**TASK BRIEF:** Please find how many lines of the data contain the string "Aḥmad", and respond with that number only.

**RAW DATA:**

┌──

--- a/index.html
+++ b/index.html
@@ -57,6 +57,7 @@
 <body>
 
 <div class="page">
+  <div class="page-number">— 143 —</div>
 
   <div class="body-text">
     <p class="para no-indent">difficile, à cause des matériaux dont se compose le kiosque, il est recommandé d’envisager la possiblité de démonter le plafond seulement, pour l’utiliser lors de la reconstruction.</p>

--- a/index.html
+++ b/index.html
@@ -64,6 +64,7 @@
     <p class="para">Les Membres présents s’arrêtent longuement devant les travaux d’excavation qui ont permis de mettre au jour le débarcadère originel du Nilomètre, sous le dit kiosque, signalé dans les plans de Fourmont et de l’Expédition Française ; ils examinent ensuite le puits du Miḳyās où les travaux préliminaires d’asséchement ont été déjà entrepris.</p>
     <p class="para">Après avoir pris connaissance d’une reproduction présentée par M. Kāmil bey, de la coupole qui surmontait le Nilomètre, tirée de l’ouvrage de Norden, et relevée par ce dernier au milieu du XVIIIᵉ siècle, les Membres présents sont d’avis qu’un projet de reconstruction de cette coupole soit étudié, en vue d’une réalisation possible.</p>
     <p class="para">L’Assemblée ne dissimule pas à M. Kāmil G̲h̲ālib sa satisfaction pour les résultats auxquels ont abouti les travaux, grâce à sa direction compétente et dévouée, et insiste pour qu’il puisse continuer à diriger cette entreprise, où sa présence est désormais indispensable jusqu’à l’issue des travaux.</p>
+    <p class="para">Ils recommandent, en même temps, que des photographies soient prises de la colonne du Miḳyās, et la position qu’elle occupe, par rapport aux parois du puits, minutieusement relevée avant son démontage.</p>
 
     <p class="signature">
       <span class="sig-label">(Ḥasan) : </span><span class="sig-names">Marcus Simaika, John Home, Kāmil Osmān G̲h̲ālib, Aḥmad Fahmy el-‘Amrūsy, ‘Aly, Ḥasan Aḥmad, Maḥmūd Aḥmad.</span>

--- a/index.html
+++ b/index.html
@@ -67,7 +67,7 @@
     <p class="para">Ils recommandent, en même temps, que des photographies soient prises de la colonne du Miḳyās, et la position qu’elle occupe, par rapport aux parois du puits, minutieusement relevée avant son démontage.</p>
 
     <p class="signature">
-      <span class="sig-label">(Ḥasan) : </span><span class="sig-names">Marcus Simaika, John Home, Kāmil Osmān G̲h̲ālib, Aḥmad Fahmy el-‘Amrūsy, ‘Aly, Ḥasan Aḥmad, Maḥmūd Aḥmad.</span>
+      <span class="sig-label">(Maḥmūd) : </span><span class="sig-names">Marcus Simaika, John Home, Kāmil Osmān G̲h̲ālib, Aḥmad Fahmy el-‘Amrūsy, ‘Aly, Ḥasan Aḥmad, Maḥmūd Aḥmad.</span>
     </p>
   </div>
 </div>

└──
┌──

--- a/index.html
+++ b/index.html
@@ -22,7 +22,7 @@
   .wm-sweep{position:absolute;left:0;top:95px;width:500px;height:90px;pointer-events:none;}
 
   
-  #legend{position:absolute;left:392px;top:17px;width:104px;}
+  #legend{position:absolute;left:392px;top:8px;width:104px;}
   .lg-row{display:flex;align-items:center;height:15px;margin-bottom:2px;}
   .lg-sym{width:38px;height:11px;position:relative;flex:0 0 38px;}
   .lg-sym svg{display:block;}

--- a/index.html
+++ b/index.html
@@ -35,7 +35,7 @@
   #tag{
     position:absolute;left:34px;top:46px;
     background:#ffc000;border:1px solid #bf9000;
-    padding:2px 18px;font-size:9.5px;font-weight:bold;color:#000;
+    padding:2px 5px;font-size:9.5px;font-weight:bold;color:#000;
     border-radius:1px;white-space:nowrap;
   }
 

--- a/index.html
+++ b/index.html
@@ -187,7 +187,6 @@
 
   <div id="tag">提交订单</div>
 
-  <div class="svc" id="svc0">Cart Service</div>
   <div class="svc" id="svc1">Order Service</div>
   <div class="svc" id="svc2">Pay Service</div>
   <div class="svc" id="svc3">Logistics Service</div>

└──

**YOUR SOLUTION:** 3